%%

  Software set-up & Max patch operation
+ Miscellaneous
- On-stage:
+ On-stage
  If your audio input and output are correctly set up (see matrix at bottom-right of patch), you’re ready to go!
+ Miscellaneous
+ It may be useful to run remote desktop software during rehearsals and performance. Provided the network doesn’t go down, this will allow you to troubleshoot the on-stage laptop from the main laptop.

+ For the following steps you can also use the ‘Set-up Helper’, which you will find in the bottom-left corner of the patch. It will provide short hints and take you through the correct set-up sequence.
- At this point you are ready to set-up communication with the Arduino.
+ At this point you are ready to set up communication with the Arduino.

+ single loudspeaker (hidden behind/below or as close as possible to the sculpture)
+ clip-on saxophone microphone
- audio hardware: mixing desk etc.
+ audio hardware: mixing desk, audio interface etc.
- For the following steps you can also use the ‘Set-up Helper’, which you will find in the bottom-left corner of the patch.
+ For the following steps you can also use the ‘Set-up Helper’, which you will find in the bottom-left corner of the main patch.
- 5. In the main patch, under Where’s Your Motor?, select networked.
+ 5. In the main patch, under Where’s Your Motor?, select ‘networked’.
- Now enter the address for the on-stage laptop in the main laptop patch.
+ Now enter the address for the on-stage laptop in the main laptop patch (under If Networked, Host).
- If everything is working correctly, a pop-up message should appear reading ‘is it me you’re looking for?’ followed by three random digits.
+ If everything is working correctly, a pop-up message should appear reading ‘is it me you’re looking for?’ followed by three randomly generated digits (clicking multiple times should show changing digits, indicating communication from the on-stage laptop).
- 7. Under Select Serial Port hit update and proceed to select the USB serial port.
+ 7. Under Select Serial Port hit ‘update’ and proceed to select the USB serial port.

%%

Problem description |
Only the lines from the one containing "If Networked, Host)." to the end of the data should be printed, exactly as they stand.

Answer |
+ Now enter the address for the on-stage laptop in the main laptop patch (under If Networked, Host).
- If everything is working correctly, a pop-up message should appear reading ‘is it me you’re looking for?’ followed by three random digits.
+ If everything is working correctly, a pop-up message should appear reading ‘is it me you’re looking for?’ followed by three randomly generated digits (clicking multiple times should show changing digits, indicating communication from the on-stage laptop).
- 7. Under Select Serial Port hit update and proceed to select the USB serial port.
+ 7. Under Select Serial Port hit ‘update’ and proceed to select the USB serial port.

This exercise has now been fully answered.